Except that this wave of change is bringing a fundamental question: what is work?
The human edge is in the mess
If you haven’t read anywhere that “AI is coming for your job” or “AI will replace you,” I assume you’ve been living under a rock. Chances are that you are not if you are reading this newsletter.
Rest assured. AI is still coming for your job. But you’ll have a better one.
As humans, we are messy. We achieve levels of thought randomness that LLMs can’t approach yet. Humans bring a randomness, a serendipitous connection-making, that AI still cannot replicate — a source of creativity that drives breakthroughs in ways machines struggle to emulate.
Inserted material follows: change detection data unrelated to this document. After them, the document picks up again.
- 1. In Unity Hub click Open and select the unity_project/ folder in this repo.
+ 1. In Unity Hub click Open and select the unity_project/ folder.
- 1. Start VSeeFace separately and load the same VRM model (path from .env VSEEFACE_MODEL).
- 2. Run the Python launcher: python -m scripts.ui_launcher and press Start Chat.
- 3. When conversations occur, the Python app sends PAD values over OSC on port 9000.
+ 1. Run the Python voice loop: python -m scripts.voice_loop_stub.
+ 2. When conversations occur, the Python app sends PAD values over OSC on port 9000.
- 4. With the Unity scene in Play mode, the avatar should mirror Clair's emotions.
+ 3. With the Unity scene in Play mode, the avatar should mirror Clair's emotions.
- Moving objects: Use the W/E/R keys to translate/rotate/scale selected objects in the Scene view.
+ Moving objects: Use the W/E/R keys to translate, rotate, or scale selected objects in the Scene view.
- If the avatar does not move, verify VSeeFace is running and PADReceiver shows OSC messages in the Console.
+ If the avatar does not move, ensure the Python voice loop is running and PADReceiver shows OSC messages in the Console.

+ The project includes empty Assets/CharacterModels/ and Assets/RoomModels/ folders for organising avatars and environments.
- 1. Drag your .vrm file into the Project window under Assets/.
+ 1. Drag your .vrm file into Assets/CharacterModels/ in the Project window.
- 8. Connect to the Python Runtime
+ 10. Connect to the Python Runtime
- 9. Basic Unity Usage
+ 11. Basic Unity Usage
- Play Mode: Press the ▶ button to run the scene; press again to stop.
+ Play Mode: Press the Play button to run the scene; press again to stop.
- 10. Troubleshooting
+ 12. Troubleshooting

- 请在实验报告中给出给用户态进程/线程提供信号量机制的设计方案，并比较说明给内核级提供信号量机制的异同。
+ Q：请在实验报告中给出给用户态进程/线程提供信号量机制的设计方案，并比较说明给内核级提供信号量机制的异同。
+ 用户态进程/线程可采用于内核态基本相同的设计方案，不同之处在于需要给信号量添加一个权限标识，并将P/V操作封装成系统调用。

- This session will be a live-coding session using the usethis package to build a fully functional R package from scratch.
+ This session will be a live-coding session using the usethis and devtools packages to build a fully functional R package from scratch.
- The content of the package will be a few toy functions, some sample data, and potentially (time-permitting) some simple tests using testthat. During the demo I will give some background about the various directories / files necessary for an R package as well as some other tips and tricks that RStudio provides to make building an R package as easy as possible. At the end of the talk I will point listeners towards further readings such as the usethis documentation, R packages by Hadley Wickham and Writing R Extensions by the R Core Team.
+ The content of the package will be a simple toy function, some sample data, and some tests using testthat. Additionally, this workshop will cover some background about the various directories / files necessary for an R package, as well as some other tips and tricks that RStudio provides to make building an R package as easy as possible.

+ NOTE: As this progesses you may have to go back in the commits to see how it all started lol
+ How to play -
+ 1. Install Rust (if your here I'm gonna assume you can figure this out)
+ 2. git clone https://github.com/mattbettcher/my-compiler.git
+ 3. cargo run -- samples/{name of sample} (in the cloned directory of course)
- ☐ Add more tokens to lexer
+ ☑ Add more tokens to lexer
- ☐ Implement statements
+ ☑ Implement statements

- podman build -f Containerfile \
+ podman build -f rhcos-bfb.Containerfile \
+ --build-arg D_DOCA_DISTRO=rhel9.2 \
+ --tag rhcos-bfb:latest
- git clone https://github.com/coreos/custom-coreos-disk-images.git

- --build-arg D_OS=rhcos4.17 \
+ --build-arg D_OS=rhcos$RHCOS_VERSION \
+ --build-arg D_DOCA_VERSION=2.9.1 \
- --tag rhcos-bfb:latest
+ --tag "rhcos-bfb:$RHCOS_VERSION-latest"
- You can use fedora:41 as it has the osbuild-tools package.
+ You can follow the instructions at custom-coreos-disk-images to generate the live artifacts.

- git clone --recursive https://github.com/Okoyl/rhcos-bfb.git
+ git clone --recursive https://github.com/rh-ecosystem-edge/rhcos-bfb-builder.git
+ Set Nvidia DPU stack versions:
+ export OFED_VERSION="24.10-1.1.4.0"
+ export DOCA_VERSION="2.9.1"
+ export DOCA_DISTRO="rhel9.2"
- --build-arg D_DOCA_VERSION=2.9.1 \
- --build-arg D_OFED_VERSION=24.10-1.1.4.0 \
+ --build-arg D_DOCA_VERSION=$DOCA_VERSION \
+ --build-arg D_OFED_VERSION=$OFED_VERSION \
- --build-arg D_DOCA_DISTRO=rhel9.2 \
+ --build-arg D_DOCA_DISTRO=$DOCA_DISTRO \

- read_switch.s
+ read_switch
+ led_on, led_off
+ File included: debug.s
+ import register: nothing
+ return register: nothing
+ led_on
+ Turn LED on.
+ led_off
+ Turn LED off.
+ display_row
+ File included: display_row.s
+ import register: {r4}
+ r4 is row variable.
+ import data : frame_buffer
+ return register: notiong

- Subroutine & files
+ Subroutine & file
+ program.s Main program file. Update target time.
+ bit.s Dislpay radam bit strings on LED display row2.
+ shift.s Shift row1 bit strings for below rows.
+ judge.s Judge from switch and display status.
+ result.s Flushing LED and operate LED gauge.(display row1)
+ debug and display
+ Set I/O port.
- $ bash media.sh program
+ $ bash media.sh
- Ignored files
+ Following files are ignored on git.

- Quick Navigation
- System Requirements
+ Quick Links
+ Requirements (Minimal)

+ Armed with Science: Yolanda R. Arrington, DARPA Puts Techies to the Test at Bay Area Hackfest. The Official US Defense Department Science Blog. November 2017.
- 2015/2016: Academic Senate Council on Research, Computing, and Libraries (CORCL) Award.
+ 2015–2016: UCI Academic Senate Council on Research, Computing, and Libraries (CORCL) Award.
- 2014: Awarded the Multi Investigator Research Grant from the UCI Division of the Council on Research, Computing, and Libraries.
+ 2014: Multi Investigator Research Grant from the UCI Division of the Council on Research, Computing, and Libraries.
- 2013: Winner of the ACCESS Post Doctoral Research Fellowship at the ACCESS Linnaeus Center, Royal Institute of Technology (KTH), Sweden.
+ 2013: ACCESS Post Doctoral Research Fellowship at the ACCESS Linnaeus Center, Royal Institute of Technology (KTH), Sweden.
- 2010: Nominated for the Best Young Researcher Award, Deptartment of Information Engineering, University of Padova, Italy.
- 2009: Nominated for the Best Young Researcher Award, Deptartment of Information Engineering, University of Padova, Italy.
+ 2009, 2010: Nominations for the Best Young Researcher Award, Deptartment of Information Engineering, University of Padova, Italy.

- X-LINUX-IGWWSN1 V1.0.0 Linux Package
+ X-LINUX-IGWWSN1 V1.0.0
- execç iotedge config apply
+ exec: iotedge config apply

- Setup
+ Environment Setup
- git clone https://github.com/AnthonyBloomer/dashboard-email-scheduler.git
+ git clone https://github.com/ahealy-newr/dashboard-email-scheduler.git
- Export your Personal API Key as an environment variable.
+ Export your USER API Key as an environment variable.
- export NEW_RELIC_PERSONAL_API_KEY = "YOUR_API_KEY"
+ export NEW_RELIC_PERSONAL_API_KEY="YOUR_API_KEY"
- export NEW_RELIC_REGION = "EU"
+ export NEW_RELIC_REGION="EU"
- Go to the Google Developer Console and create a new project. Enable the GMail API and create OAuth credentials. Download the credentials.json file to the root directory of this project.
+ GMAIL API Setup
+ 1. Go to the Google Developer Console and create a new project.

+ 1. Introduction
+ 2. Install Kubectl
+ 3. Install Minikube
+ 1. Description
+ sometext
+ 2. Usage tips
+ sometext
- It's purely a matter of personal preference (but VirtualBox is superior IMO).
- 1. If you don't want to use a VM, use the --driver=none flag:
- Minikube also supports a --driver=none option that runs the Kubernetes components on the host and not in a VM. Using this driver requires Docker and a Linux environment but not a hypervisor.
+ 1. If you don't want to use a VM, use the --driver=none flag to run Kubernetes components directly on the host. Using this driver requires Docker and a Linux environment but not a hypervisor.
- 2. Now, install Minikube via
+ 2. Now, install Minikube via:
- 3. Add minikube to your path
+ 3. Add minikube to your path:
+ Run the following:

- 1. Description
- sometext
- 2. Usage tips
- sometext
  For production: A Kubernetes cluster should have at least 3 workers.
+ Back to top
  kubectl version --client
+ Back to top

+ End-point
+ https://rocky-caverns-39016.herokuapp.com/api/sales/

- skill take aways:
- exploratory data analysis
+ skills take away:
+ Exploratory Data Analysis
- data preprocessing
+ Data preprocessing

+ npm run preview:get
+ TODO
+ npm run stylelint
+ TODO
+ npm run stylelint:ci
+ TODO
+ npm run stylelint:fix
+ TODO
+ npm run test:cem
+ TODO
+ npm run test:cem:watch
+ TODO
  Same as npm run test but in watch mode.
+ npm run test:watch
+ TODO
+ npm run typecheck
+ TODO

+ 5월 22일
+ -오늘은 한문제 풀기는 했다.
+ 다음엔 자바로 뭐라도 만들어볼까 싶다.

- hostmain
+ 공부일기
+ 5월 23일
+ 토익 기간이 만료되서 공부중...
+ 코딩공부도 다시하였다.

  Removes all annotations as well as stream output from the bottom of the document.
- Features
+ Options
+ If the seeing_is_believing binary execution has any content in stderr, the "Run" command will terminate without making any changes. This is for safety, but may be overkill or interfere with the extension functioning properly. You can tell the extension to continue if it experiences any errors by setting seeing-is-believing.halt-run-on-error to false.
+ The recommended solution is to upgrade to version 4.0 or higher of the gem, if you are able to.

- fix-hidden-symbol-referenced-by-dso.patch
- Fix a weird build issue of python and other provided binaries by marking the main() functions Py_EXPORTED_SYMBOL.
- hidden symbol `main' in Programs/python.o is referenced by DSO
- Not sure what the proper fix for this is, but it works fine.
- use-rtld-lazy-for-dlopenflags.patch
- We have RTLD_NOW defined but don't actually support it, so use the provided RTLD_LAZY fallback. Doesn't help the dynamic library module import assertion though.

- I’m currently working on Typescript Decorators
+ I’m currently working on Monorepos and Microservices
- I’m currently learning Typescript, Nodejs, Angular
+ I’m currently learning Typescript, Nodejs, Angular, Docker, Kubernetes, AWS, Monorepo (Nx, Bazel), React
And in that randomness, we connect paths that were either unseen or simply inconceivable. This creative process of assembling seemingly disconnected pieces is hard to replicate, as it sometimes seems to come out of nowhere. This process is magnified when done in like-minded teams. In those instances, we perform combinatorial creativity, and today’s AI just can’t compete.
It may look far-fetched, naïve, or optimistic (or a combination of the three!), but I do see work in the future as a space where:
Workers devote their time to think, debate, and problem-solve collaboratively, to get to that spark that enlightens the path to a solution for a client’s problem.
Technology — namely AI in different flavours, from robotics to GenAI — is pervasively present and yet invisible, doing what it does best: responding to increasingly complex prompts to generate increasingly refined content.
An AI-infused workplace is not a place where technology is over-present. On the contrary, if it is the case, tech becomes an unnecessary centre of attention, distracting people from real collaboration.
The place of AI within businesses and their intrinsic collaboration mechanics is still unknown. Unquestionably, AI will take over many of the routine tasks humans were executing. Undoubtedly, AI will be elevated to the level of a virtual colleague in specific instances.
The way jobs, roles, and businesses are currently designed won’t make much sense anymore as AI permeates our lives. At work, AI will clearly lift thinking constraints, operating either as a sounding board or an execution planner. This looks promising, but it forces us to adjust our own ways of working.
As always with potentially disruptive changes, it’s about anticipating and accepting the implications.